TASK BRIEF:
What is printed must match, line for line, the records from their first line through the line containing "-65,7 +65,6 @@", with pictures left out.

(Before-and-after page screenshots)
● ● ● ● ● ● ●
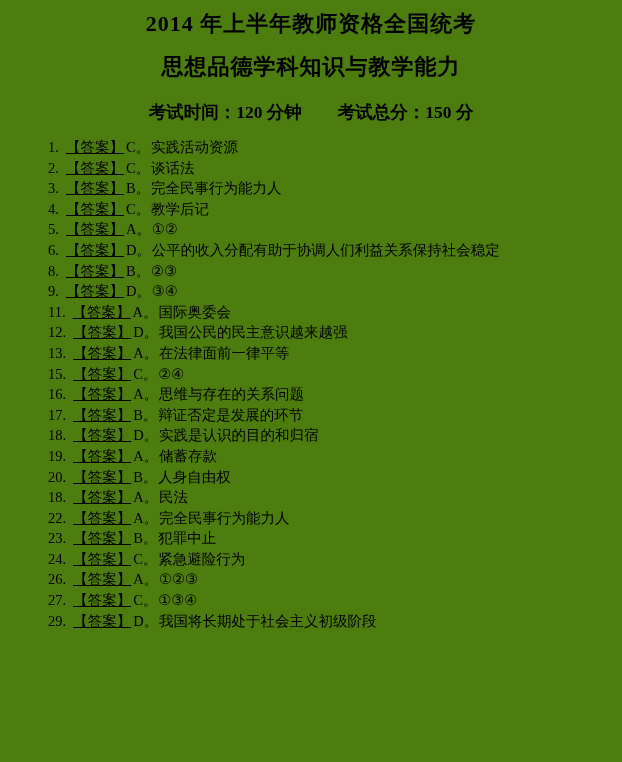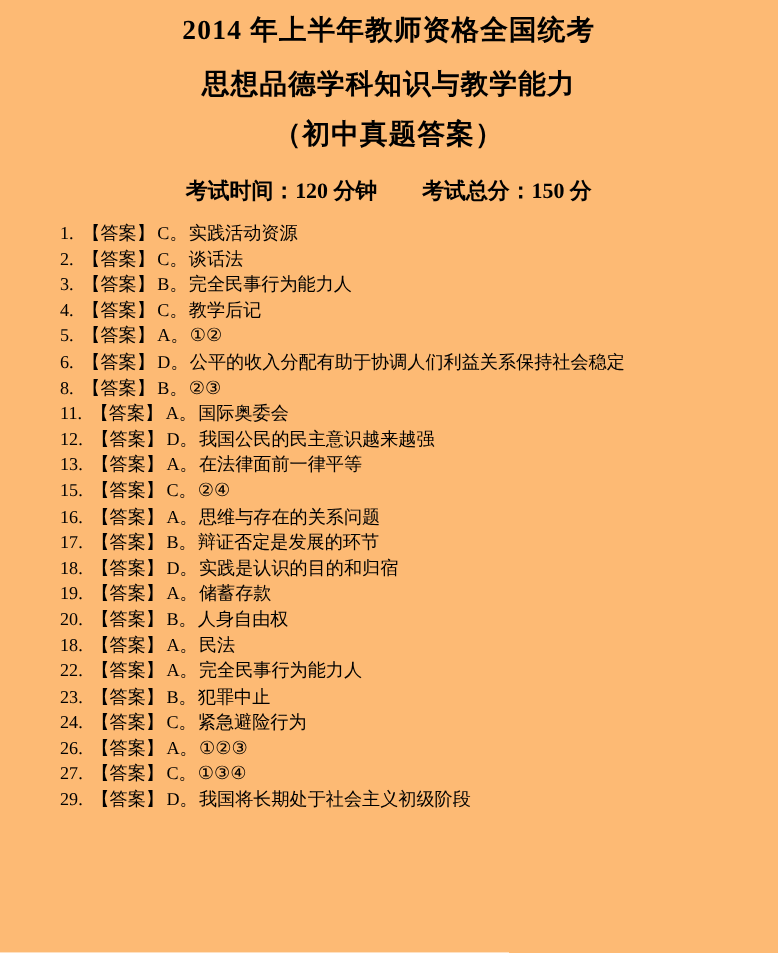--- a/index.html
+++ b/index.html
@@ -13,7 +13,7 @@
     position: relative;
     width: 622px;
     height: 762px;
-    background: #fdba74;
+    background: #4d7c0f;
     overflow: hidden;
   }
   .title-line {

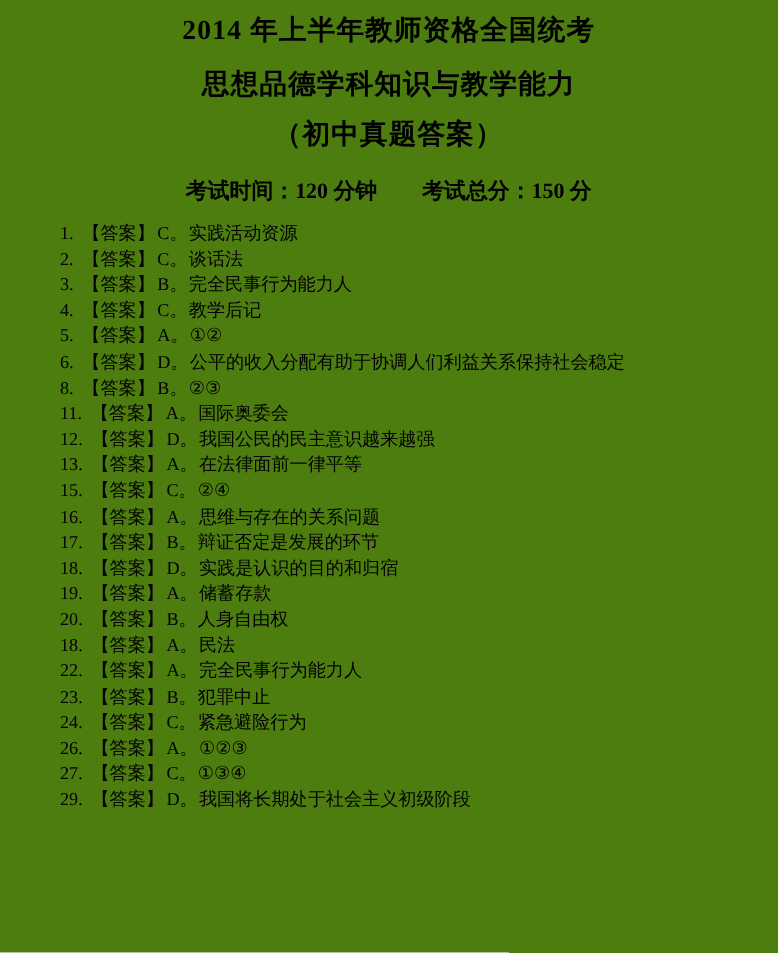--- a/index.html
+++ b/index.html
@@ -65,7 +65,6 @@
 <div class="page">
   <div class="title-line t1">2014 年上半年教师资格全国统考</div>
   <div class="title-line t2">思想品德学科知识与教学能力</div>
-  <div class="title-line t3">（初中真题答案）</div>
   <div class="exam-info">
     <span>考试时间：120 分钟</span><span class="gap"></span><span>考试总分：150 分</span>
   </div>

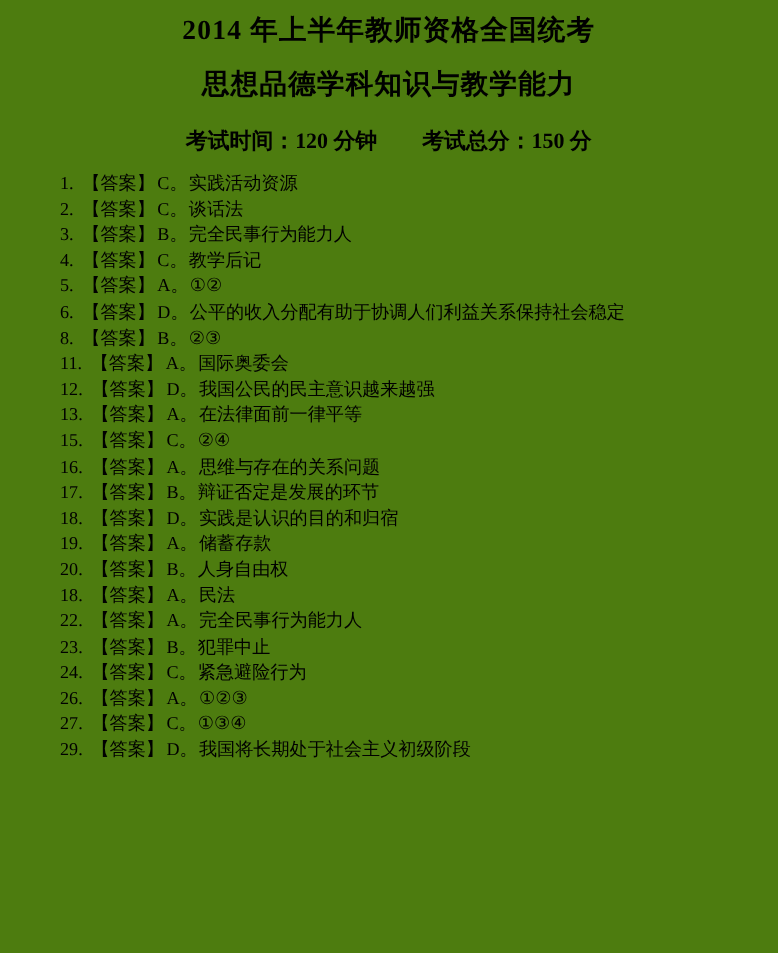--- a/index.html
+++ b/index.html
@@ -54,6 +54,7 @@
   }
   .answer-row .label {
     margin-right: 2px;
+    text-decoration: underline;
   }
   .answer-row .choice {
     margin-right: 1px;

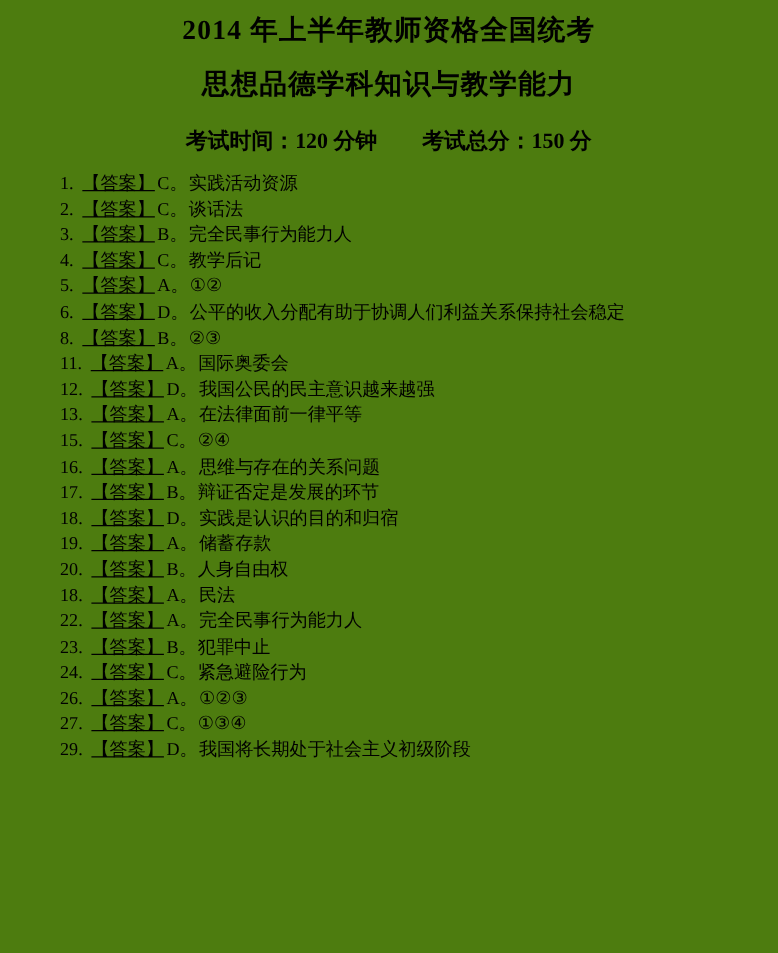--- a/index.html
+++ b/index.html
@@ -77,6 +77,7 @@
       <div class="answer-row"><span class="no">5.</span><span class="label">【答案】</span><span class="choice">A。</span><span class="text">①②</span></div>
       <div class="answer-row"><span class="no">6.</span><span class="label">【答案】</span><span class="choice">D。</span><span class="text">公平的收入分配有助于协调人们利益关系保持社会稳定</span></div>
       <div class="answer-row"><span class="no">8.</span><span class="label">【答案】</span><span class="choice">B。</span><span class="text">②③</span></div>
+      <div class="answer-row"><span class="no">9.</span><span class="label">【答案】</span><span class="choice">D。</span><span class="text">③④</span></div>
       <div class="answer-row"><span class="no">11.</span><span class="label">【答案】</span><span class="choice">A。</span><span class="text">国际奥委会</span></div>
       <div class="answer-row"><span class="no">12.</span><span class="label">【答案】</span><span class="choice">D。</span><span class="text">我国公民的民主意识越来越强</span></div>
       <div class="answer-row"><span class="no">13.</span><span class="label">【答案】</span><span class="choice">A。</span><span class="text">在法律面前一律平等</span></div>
● ● ● ● ● ● ●
SOLUTION BELOW:
--- a/index.html
+++ b/index.html
@@ -13,7 +13,7 @@
     position: relative;
     width: 622px;
     height: 762px;
-    background: #fdba74;
+    background: #4d7c0f;
     overflow: hidden;
   }
   .title-line {

--- a/index.html
+++ b/index.html
@@ -65,7 +65,6 @@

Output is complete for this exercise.